First introduced in 2017, transformers are a type of neural network that learns context and, therefore, meaning from data. They are now among the most dynamic research areas in AI.

A single pre-trained model can perform incredible feats – including text generation, translation and even software programming – and forms the basis for the next generation of AI capable of transforming text into detailed images.

Diffusion models that power AI image tools, such as Dall·E and Dall·E 2, are generative, transformer-based models that refine and rearrange pixels over and over again until the image matches. to the textual description of the user.

Others arrive.
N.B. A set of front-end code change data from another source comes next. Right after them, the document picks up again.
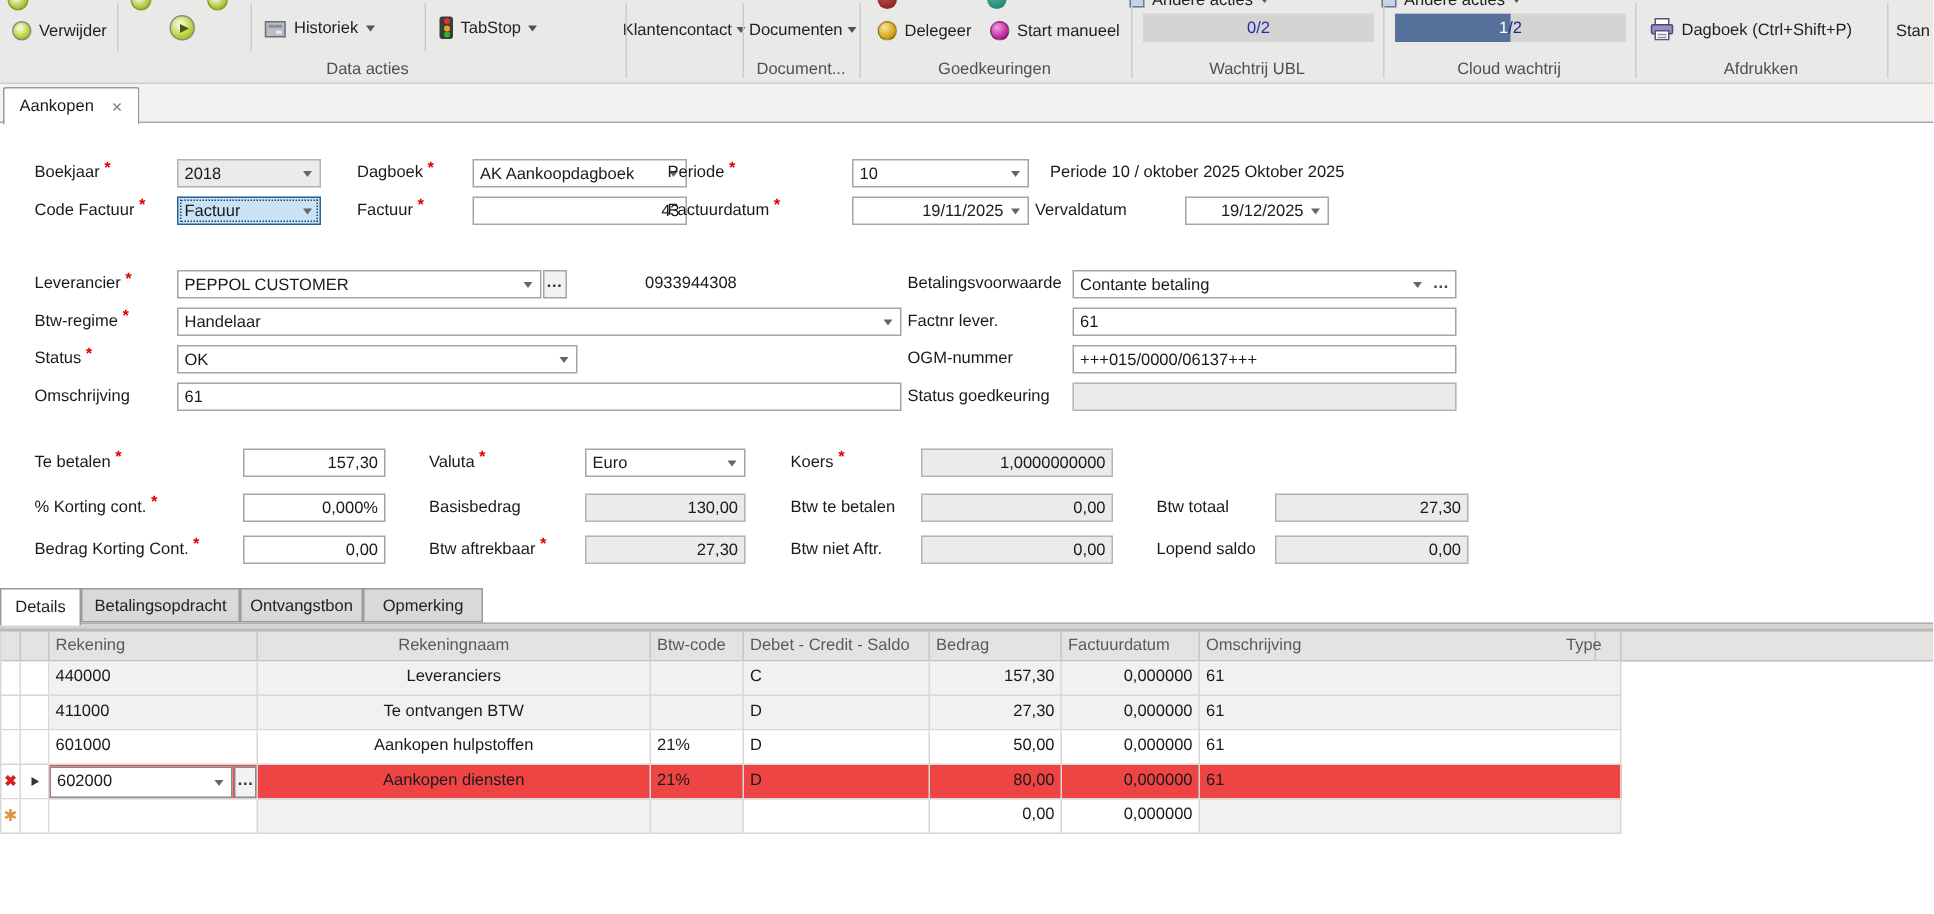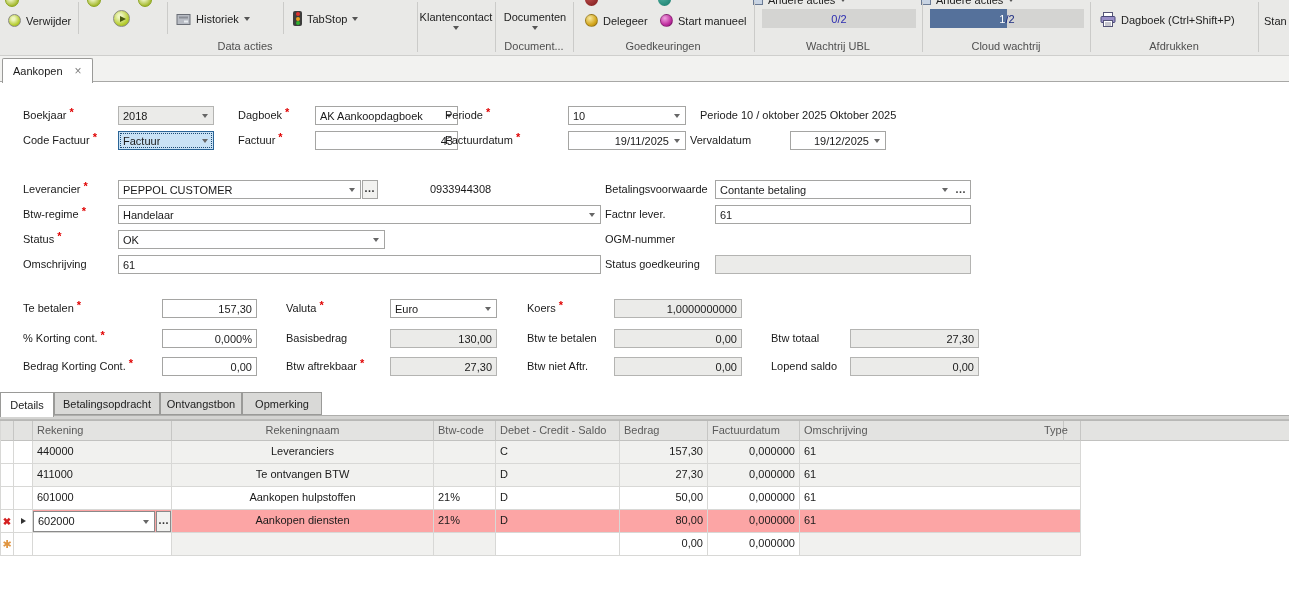--- a/index.html
+++ b/index.html
@@ -2,21 +2,21 @@
 <html><head>
 <meta charset="utf-8">
 <style>
   html,body{margin:0;padding:0;background:#fff;}
   .screen{position:relative;width:1289px;height:609px;background:#ffffff;overflow:hidden;
           font-family:"Liberation Sans", sans-serif;font-size:11px;color:#1a1a1a;}
   
   .ribbon{position:absolute;left:0;top:0;width:1289px;height:56px;background:#e9e9e7;
           border-bottom:1px solid #cfcfcd;box-sizing:border-box;overflow:hidden;}
   .rbtn{position:absolute;display:flex;align-items:center;gap:5px;color:#222;white-space:nowrap;cursor:default;}
-  .rbtn2{position:absolute;top:3px;height:34px;display:flex;flex-direction:column;align-items:center;
+  .rbtn2{position:absolute;top:3px;height:34px;display:flex;align-items:center;
          justify-content:center;gap:3px;color:#222;white-space:nowrap;}
   .glabel{position:absolute;top:40px;color:#4f4f4f;text-align:center;white-space:nowrap;}
   .vsep{position:absolute;top:2px;height:50px;width:1px;background:#cbcbc9;}
   .vsep.short{height:32px;}
   .chev{width:0;height:0;border-left:3px solid transparent;border-right:3px solid transparent;
         border-top:4px solid #555;display:inline-block;}
   .ball{width:13px;height:13px;border-radius:50%;display:inline-block;border:1px solid rgba(0,0,0,.25);box-sizing:border-box;}
   .ball-gold{background:radial-gradient(circle at 35% 30%, #f8e8a0, #d4a820 60%, #a87808);}
   .ball-magenta{background:radial-gradient(circle at 35% 30%, #f0a0e0, #c030a0 60%, #801070);}
   .frag{position:absolute;border-radius:50%;}
@@ -65,21 +65,21 @@
   .ghead{position:absolute;left:0;top:420px;width:1289px;height:21px;background:#e3e3e1;
          border-top:1px solid #b8b8b6;border-bottom:1px solid #c2c2c0;box-sizing:border-box;}
   .hcell{position:absolute;top:0;height:20px;line-height:19px;padding:0 4px;color:#5a5a5a;
          border-right:1px solid #c6c6c4;box-sizing:border-box;overflow:hidden;white-space:nowrap;}
   .grow{position:absolute;left:0;height:23px;}
   .gcell{position:absolute;top:0;height:23px;line-height:21px;padding:0 4px;background:#fff;
          border-right:1px solid #d8d8d6;border-bottom:1px solid #d8d8d6;box-sizing:border-box;
          overflow:hidden;white-space:nowrap;}
   .gcell.num{text-align:right;}
   .r-gray .gcell.d{background:#f1f1ef;}
-  .r-sel  .gcell.d{background:#fca5a5;}
+  .r-sel  .gcell.d{background:#ef4444;}
   .gutcell{position:absolute;top:0;height:23px;background:#fff;border-right:1px solid #d8d8d6;
          border-bottom:1px solid #d8d8d6;box-sizing:border-box;text-align:center;}
   .c-g1{left:0;width:14px;border-left:1px solid #d8d8d6;}
   .c-g2{left:14px;width:19px;}
   .c-rek{left:33px;width:139px;}
   .c-naam{left:172px;width:262px;text-align:center;}
   .c-btw{left:434px;width:62px;}
   .c-dcs{left:496px;width:124px;}
   .c-bedrag{left:620px;width:88px;}
   .c-hoev{left:708px;width:92px;}
@@ -272,20 +272,23 @@
   <div class="fld" style="left:715px;top:205px;width:256px">
     <span class="ftext">61</span>
   </div>
 
   <div class="flabel" style="left:23px;top:233px"><span>Status</span><span class="ast">*</span></div>
   <div class="fld combo" style="left:118px;top:230px;width:267px">
     <span class="ftext">OK</span>
       <span class="carr"></span>
   </div>
   <div class="flabel" style="left:605px;top:233px"><span>OGM-nummer</span></div>
+  <div class="fld" style="left:715px;top:230px;width:256px">
+    <span class="ftext">+++015/0000/06137+++</span>
+  </div>
 
   <div class="flabel" style="left:23px;top:258px"><span>Omschrijving</span></div>
   <div class="fld" style="left:118px;top:255px;width:483px">
     <span class="ftext">61</span>
   </div>
   <div class="flabel" style="left:605px;top:258px"><span>Status goedkeuring</span></div>
   <div class="fld dis" style="left:715px;top:255px;width:256px">
     <span class="ftext"></span>
   </div>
NVIDIA GPUs – the parallel processing engines that make modern AI possible – are being refined to support ever more powerful applications of the technology.

Introduced earlier this year, the Hopper FP8 Transformer Engine in NVIDIA’s latest GPUs will soon be integrated into large server farms, self-driving vehicles, and powerful desktop GPUs.

Intense conversations

All of these possibilities sparked intense conversations.

Artist Jason Allen sparked global controversy by winning a contest at the Colorado State Fair with an AI-generated painting.

Salvator Mundi

Lawyer Steven Frank has renewed old conversations in art history by using AI to reassess the authenticity of some of the world’s most mysterious works of art, such as ‘Salvator Mundi’, left , a painting now attributed to da Vinci.

Philosophers, ethicists, and computer scientists such as Ahmed Elgammal of Rutgers University wonder if it’s possible to separate the techniques that AI can mimic with the intentions of the human artists who created them.

Ortiz is among a number of people who are raising tricky questions about how the data used to train AI is collected and managed. And once an AI is trained on an image, it can’t unlearn what it was trained to do, Ortiz says.

Some, like New York Times writer Kevin Roose, wonders if AI will end up taking jobs away from artists.

Others, like Jason Scott, artist and archivist at the Internet Archive, dismiss AI art as “no more dangerous than a filler tool.”

Such swirling conversations – about how new techniques and technologies are changing the way art is made, why art is made, what it represents, and how art, in turn, remakes us – have always been an element of art. Perhaps even the most important element.

“Art is a conversation we are all invited to,” wrote American author Rachel Hartman.

Ortiz says that means we have to be thoughtful. “Do these tools help the artist, or are they there to be the artist? she asked.

This is a question we should all ponder. Controversially, anthropologist Eric Gans links the first act of imbuing physical objects with a particular meaning or meaning – the first art – with the origin of language itself.

In this context, AI will inevitably reshape some of humanity’s oldest conversations. Maybe even our oldest conversation. The stakes couldn’t be higher.

The featured image: Portrait of futuristic Ada Lovelace, playing video games, editorial style photography by the NVIDIA creative team, using Midjourney.